ICD: a qualitative study of patient experience the first year after implantation.

Author information

  • 1Research Group Psychology of Health and Illness, and Heart Lung Institute, University Medical Centre Utrecht, Utrecht, The Netherlands. h.c.m.kamphuis@med.uu.nl

Abstract

BACKGROUND:

The experiences of how patients live with an implantable cardioverter defibrillator are still poorly understood. Only a few qualitative studies have investigated this phenomenon. This paper was undertaken as part of a larger project to evaluate quality of life and psychological well-being in those survivors of cardiac arrest who have received an implantable cardioverter defibrillator.

AIMS AND OBJECTIVES:

The aim of this qualitative study was to explore how implantable cardioverter defibrillator recipients perceive their lives during the first year after implantation of the device.

METHODS:

A sample of 21 patients who received an implantable cardioverter defibrillator was interviewed during three consecutive periods: one, six and 12 months postdischarge from the hospital. The semi-structured interviews were based on insights gained from a literature review. The transcripts were subjected to content analysis.

RESULTS:

Analysis of the data revealed seven major categories: physical deterioration, cognitive changes, perceived social support, dependency, contact with the doctor, confrontation with mortality and uncertainty surrounding having a shock. Anxiety, uncertainty, disappointment, frustration, unexpected barriers, acceptance of and dependency on the implantable cardioverter defibrillator played a major role in the lives of implantable cardioverter defibrillator recipients. Well-being improved throughout the year. During the first months after discharge from the hospital the focus was on regaining physical health. During the early postimplantation period both the implantable cardioverter defibrillator recipient and family members had adapted to the situation. Reflection on the impact and consequences of the cardiac arrest was reported more often in the late postimplantation period.

CONCLUSIONS:

Content analysis is a resourceful approach giving answers to questions that have hardly been addressed within the domain of cardiology. Implantable cardioverter defibrillator recipients face a complex first year, especially the first 6 months. Cognitive deterioration and confrontation with mortality are problems that need to be researched further.
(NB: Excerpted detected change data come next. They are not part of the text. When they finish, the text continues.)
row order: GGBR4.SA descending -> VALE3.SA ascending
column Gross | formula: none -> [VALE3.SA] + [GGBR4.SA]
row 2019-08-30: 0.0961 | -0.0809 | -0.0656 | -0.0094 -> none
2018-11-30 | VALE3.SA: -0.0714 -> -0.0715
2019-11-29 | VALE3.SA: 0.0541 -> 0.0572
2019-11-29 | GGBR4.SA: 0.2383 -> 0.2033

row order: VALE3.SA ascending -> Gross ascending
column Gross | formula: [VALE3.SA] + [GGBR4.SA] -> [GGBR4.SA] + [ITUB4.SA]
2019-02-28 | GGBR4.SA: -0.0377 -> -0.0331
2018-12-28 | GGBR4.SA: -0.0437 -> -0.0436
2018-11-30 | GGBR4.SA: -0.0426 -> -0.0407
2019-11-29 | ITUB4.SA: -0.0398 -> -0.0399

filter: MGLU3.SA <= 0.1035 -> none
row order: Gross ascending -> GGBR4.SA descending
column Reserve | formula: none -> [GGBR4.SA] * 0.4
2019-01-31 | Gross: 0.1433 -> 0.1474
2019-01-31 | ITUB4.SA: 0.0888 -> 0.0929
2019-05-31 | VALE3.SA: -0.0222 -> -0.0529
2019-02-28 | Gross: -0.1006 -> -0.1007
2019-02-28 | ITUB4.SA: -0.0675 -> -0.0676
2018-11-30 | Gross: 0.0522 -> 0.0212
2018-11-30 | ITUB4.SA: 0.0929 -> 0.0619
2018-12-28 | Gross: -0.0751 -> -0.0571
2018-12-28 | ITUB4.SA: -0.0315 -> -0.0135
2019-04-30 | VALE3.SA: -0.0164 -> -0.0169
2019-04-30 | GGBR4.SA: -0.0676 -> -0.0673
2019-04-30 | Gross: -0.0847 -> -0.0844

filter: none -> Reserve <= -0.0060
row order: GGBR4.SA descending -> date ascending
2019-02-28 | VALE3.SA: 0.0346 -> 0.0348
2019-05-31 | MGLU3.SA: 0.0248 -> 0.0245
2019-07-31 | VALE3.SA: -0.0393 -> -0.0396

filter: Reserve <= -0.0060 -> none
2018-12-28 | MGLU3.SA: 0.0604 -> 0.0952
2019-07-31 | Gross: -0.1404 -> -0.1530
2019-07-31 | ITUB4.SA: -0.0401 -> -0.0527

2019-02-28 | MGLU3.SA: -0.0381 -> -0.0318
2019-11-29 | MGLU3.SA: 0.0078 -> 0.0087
RELEVANCE TO CLINICAL PRACTICE:

Caregivers are able to explain to future patients what they can expect in the first year after implantation. Caregivers may become more receptive to physical, psychological and social limitations and to emotional and social problems that occur in implantable cardioverter defibrillator recipients, enabling them to act upon them.

PMID:
15533107
[PubMed - indexed for MEDLINE]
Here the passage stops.